Molecular Basis for Asymmetrical Growth in Two-Dimensional Streptavidin Crystals

Abstract

The two-dimensional crystallization of the protein streptavidin under biotinylated lipids has provided a convenient model system for studying the molecular mechanisms underlying protein crystallization. At neutral pH, streptavidin forms crystals with C222 symmetry and an X-shaped morphology that arises from asymmetric growth rates along perpendicular axes. The presence or absence of biotin association in the subunits has been connected to the growth asymmetry, but the molecular mechanism coupling biotin binding and growth kinetics has remained uncertain.
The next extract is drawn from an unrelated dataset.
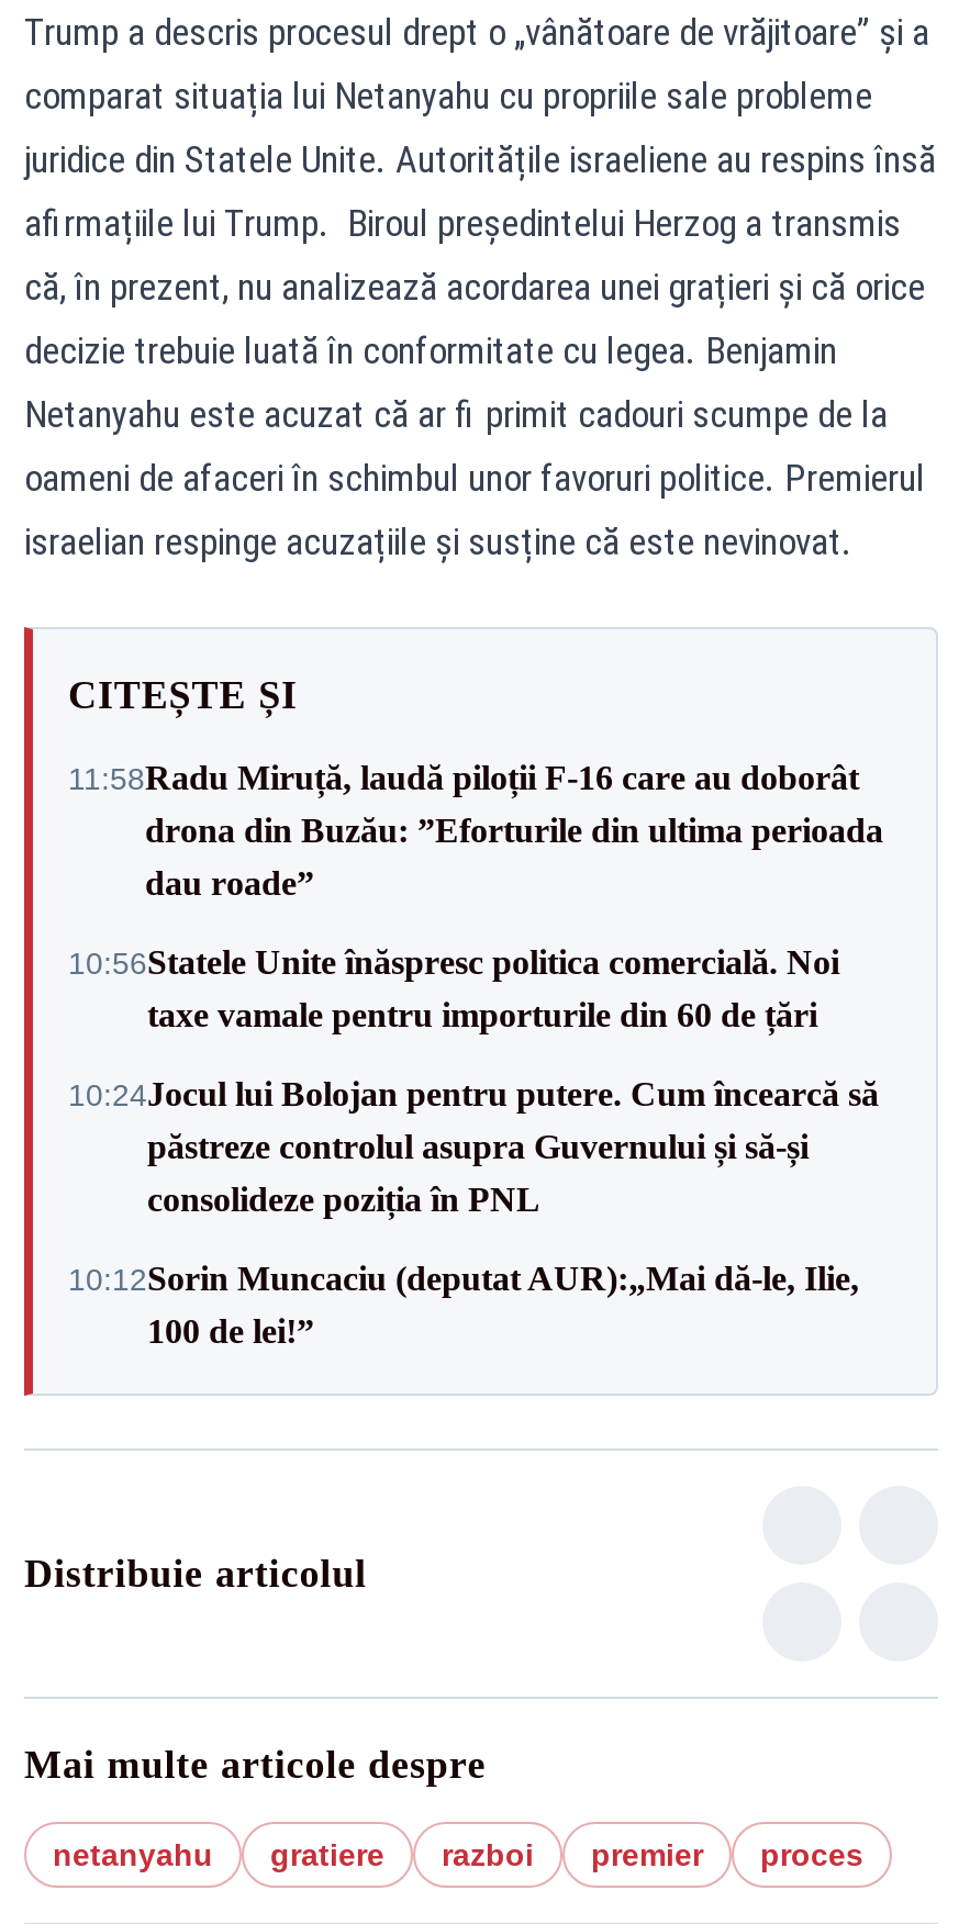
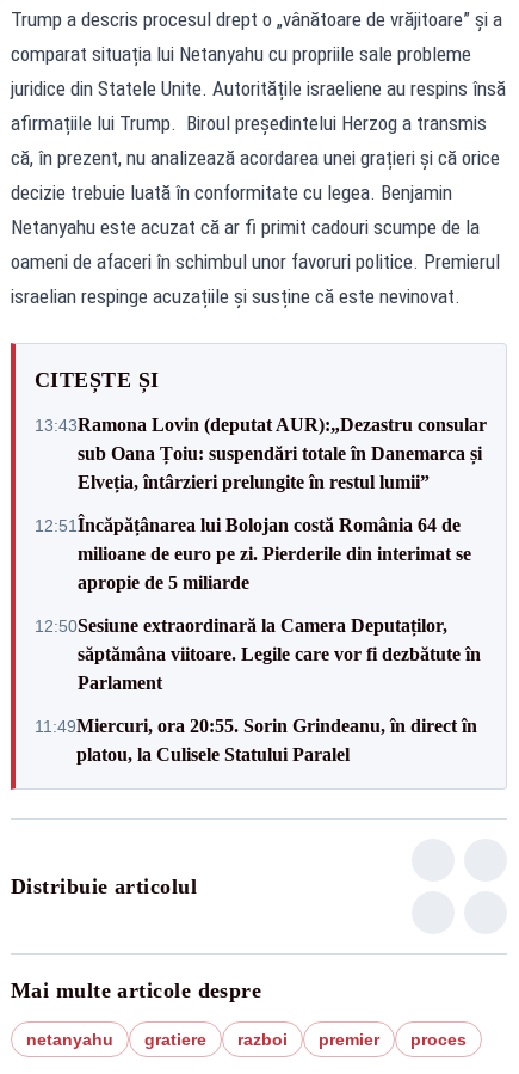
[68,759,883,902] 11:58Radu Miruță, laudă piloții F-16 care au doborât | drona din Buzău: ”Eforturile din ultima perioada | dau roade” -> [35,414,487,492] 13:43Ramona Lovin (deputat AUR):„Dezastru consular | sub Oana Țoiu: suspendări totale în Danemarca și | Elveția, întârzieri prelungite în restul lumii”
[68,943,839,1033] 10:56Statele Unite înăspresc politica comercială. Noi | taxe vamale pentru importurile din 60 de țări -> [35,514,471,592] 12:51 Încăpățânarea lui Bolojan costă România 64 de | milioane de euro pe zi. Pierderile din interimat se | apropie de 5 miliarde
[68,1075,879,1218] 10:24Jocul lui Bolojan pentru putere. Cum încearcă să | păstreze controlul asupra Guvernului și să-și | consolideze poziția în PNL -> [35,615,481,692] 12:50Sesiune extraordinară la Camera Deputaților, | săptămâna viitoare. Legile care vor fi dezbătute în | Parlament
[68,1260,859,1350] 10:12Sorin Muncaciu (deputat AUR):„Mai dă-le, Ilie, | 100 de lei!” -> [35,715,477,764] 11:49Miercuri, ora 20:55. Sorin Grindeanu, în direct în | platou, la Culisele Statului Paralel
Here we show evidence that a cooperative interaction between the Asn 23 hydrogen bond to biotin and a protein-protein hydrogen-bonding interaction at Tyr 22-Thr 20 across the crystal contact interface is acting as the structural/energetic connection between biotin binding and the asymmetric crystal growth kinetics. Brewster's angle microscopy and atomic force microscopy studies of a Thr20Ala site-directed mutant revealed that it crystallizes as symmetric squares, while maintaining the molecular C222 arrangement of wild-type protein crystals. These results suggest that the T20-Y22 hydrogen-bond interaction across the protein-protein contact interface is the crystallization contact that is altered by biotin binding to give growth asymmetry in wild-type crystals.